━━━ Dataset records ━━━
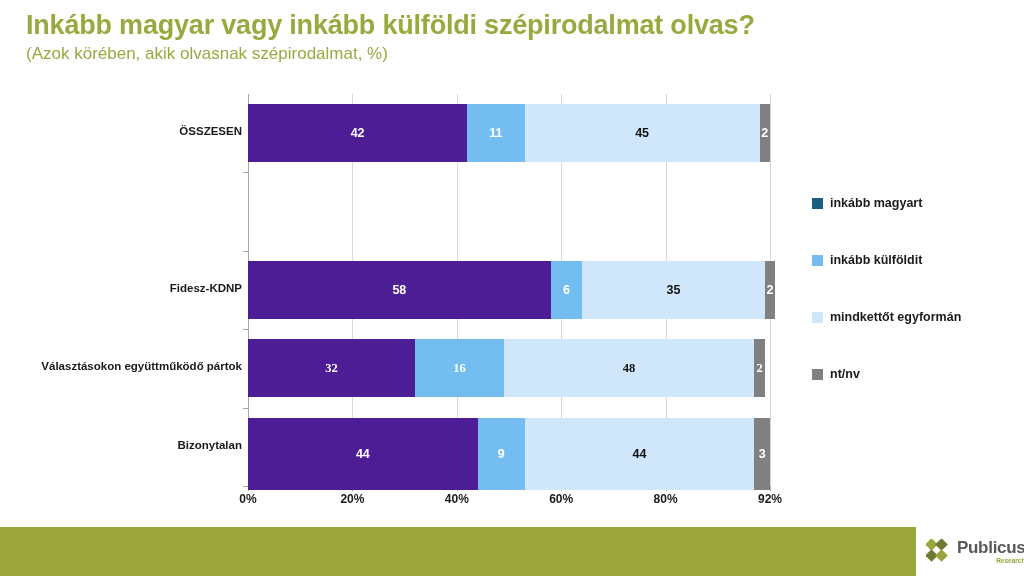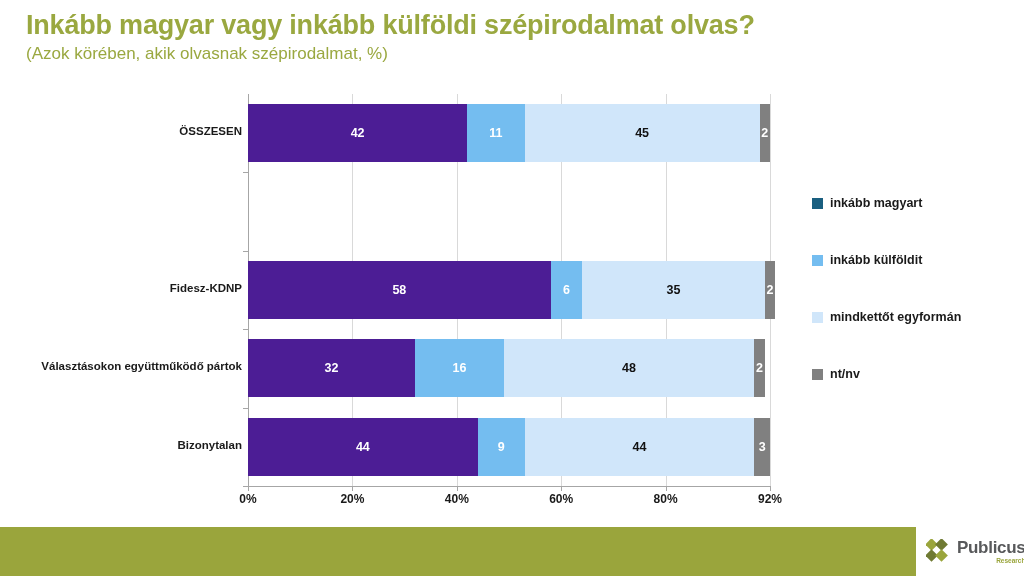"32" div.bar-row { font-family: none -> Liberation Serif, serif }
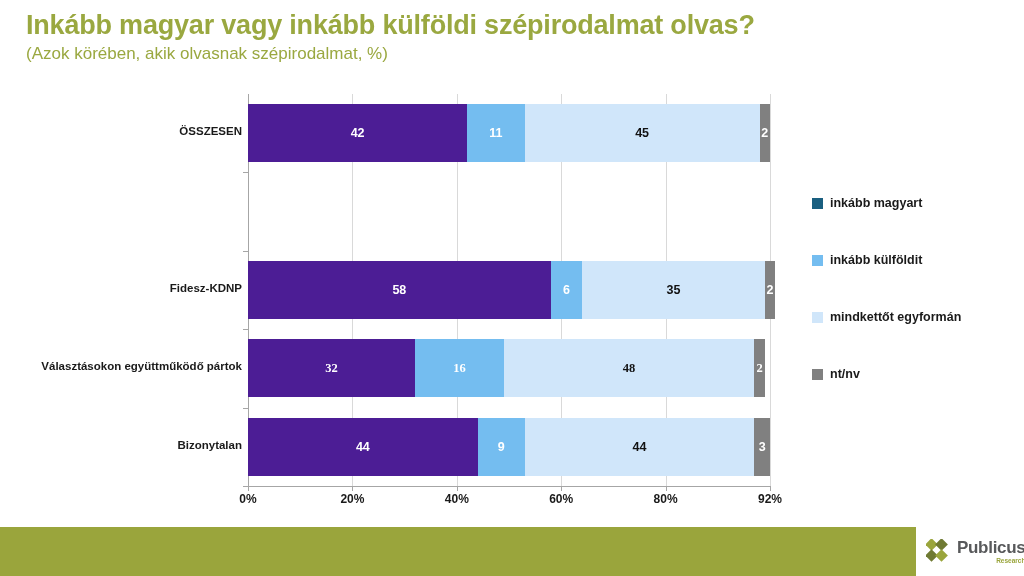"44" div.bar-row { height: 58px -> 72px }
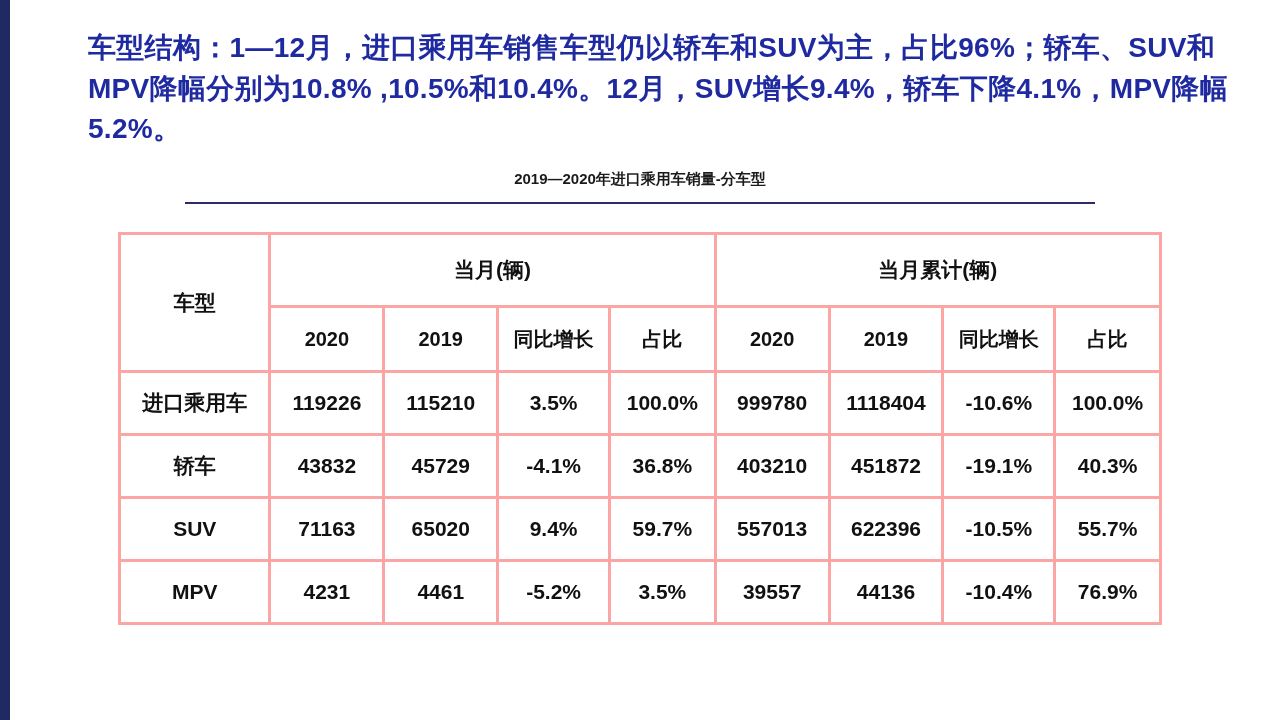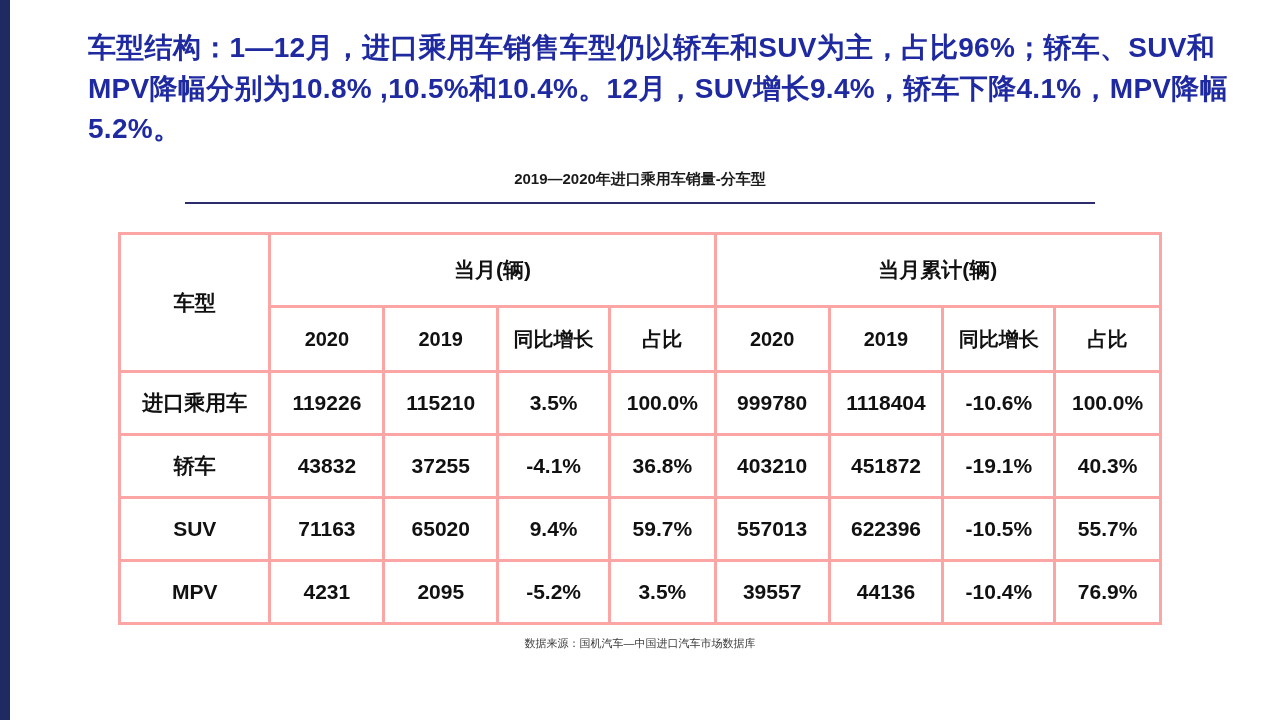"37255" td { text: 37255 -> 45729 }
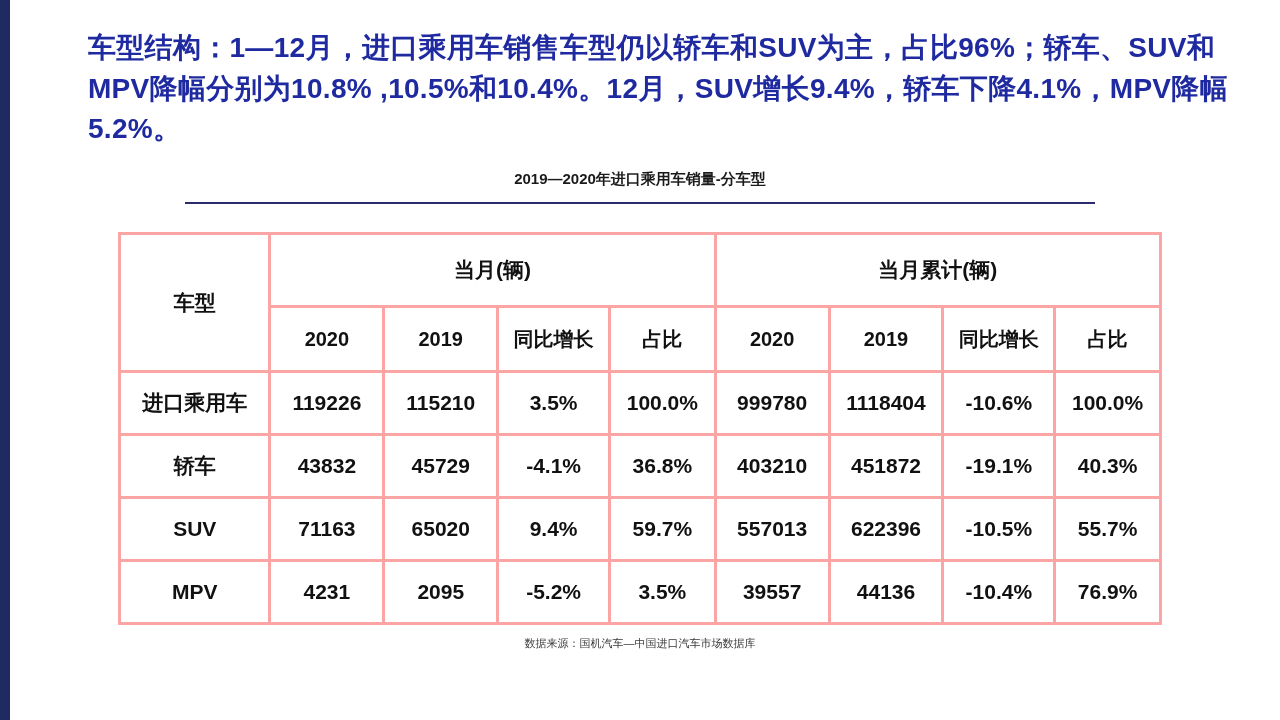"2095" td { text: 2095 -> 4461 }
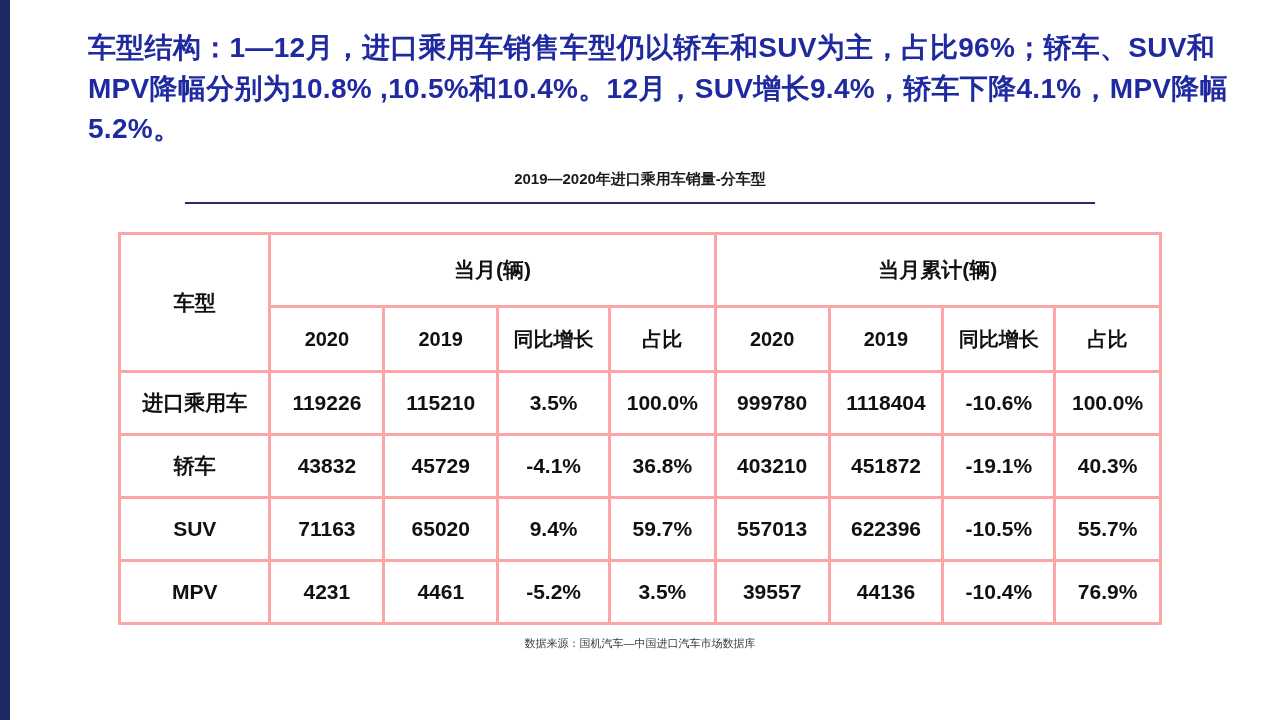"数据来源：国机汽车—中国进口汽车市场数据库" div.source { html: <div>数据来源：国机汽车—中国进口汽车市场数据库</div> -> none }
━━━
What you need to copy is the run of lines from the one holding "height: 58px ->" through the end of the data, exactly and only, both ends included, pictures omitted.

"44" div.bar-row { height: 58px -> 72px }
"37255" td { text: 37255 -> 45729 }
"2095" td { text: 2095 -> 4461 }
"数据来源：国机汽车—中国进口汽车市场数据库" div.source { html: <div>数据来源：国机汽车—中国进口汽车市场数据库</div> -> none }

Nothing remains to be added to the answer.